### Task objective
In the records below, some lines hold the word "Velocitat". Copy each of those lines.

■ ■ ■ ■ ■ ■ ■

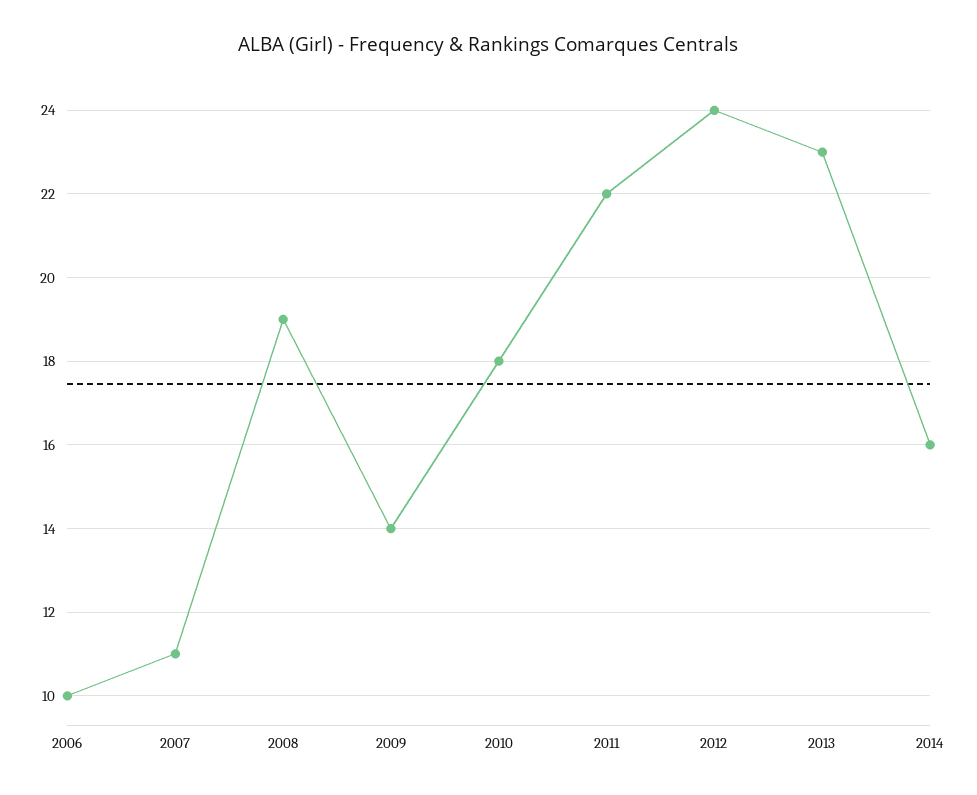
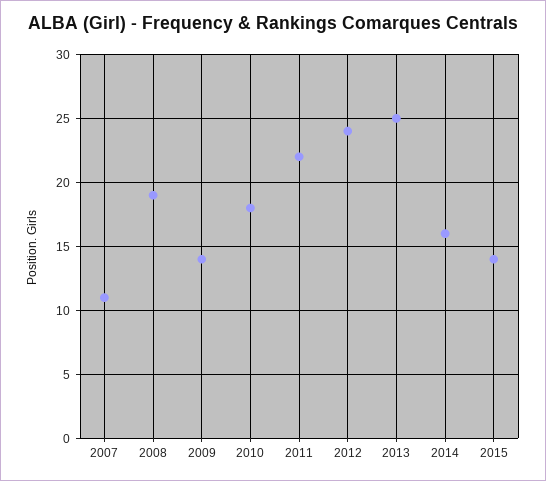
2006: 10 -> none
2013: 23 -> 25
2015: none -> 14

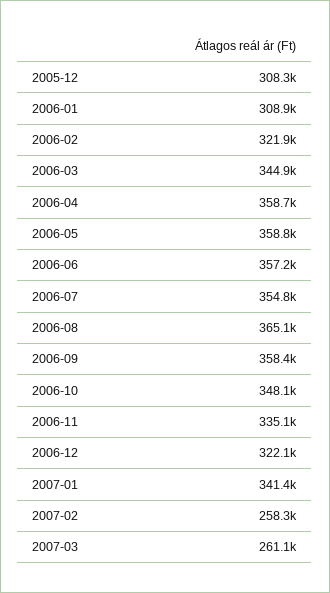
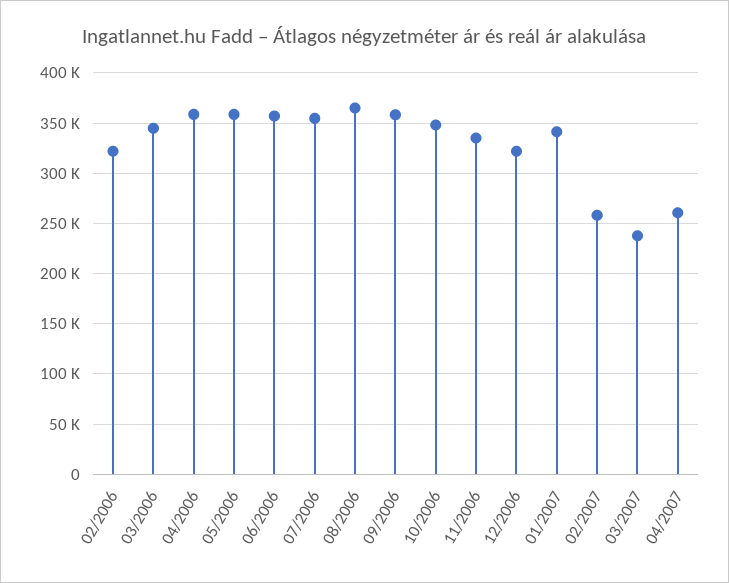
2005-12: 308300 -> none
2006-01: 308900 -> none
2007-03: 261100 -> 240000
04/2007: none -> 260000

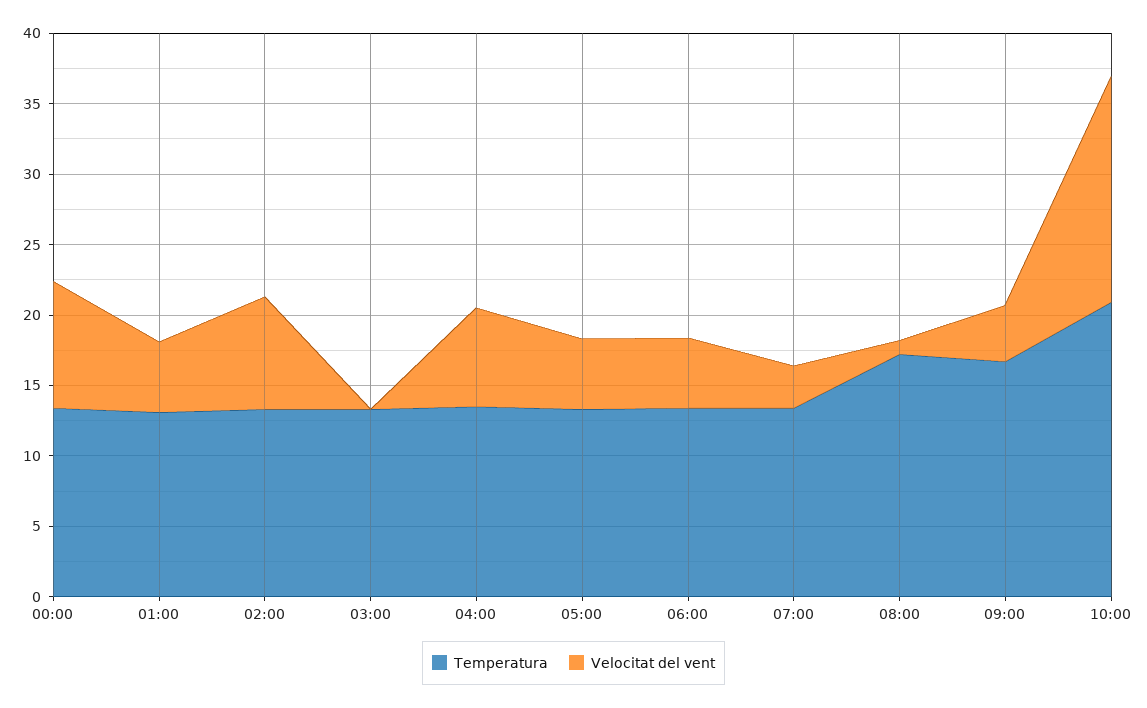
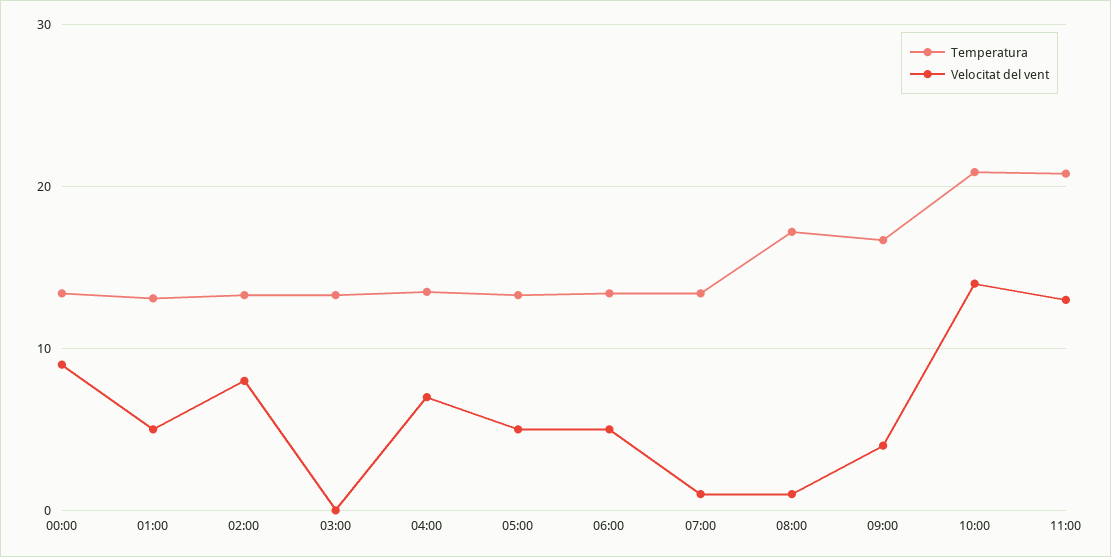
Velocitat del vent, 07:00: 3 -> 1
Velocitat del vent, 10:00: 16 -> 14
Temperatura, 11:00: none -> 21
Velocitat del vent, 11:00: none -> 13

■ ■ ■ ■ ■ ■ ■

### Result of the task
Velocitat del vent, 07:00: 3 -> 1
Velocitat del vent, 10:00: 16 -> 14
Velocitat del vent, 11:00: none -> 13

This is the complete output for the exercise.